Haïti : vivre le handicap dans l’ombre de la violence

Dans une ruelle poussiéreuse du quartier de Carrefour-Feuilles, transformé en zone de guerre urbaine depuis des mois, Clarens, 32 ans, avance lentement sur ses béquilles. Sa jambe gauche a été amputée en 2021, après qu’un gang armé l’a pris pour cible alors qu’il sortait de son domicile. Depuis, sa vie est suspendue : impossible de se déplacer rapidement, de fuir les fusillades, ou même de faire la queue pour un sac de riz.

« Quand les tirs commencent, tout le monde court. Moi, je dois juste m’allonger et prier », murmure-t-il. Autour de lui, les murs criblés de balles et les maisons abandonnées témoignent de l’intensité du conflit. Clarens, comme des milliers d’autres personnes handicapées en Haïti, vit dans un silence assourdissant. Un silence médiatique, politique, et institutionnel.

Depuis que les gangs ont pris le contrôle de vastes portions de la capitale, plus de 360 000 personnes ont été déplacées, selon les Nations unies.
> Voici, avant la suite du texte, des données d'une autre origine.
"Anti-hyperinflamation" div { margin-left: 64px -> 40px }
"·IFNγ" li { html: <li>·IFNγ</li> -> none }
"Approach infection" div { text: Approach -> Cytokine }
Pourtant, très peu de données existent sur celles qui, comme Clarens, vivent avec un handicap. « On parle des déplacés, des femmes, des enfants… mais jamais de nous », dit-il. « C’est comme si on n’existait pas. »
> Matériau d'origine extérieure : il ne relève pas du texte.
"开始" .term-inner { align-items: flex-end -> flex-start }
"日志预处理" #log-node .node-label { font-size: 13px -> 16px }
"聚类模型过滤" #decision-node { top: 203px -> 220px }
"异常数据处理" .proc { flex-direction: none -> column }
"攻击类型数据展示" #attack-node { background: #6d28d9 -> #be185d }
À Delmas 33, Marie-Louise Joseph, en fauteuil roulant, vit seule depuis que sa fille a fui vers le sud du pays. L’eau ne coule plus depuis des semaines. Les distributions de nourriture sont rares, et souvent inaccessibles. « Je les entends passer dans les rues avec des haut-parleurs, mais ils parlent trop vite. Et puis, je ne peux pas sortir seule. Je n’ai pas d’aide. »

Haïti a ratifié la Convention des Nations Unies relative aux droits des personnes handicapées. En théorie, ces citoyens devraient avoir accès aux mêmes droits, services et protections que les autres, même – et surtout – en situation d’urgence. Dans les faits, la priorité reste aux plus visibles.

« Il n’y a presque jamais de consultation avec les personnes handicapées dans l’élaboration des plans d’urgence », explique Pierre-Richard Molière, responsable de l’ONG Kouraj. « Et même les structures humanitaires internationales ne prévoient pas de dispositifs spécifiques. On distribue les rations à ceux qui peuvent marcher jusqu’au camion. Les autres ? Ils restent chez eux, affamés. »

Pourtant, les solutions ne manquent pas : kits livrés à domicile, abris accessibles, messages audio simplifiés, équipes mobiles avec interprètes en langue des signes. Mais très peu sont mises en œuvre. « On nous dit que c’est une question de budget. Mais combien coûte une vie ? », s’interroge Josette François, à la tête d’un centre communautaire à Cap-Haïtien.

Et malgré tout, dans l’obscurité, certains tiennent. Clarens continue de réparer des radios pour les voisins, en échange de pain. Marie-Louise élève des poules sur sa terrasse pour survivre. « On ne nous voit pas, mais on est là », dit-elle en souriant doucement.

Haïti traverse l’une des pires crises de son histoire. Mais elle ne pourra jamais se relever tant que ses citoyens les plus vulnérables resteront oubliés dans les décombres. Raconter leur histoire n’est pas une faveur. C’est une nécessité. C’est aussi un devoir.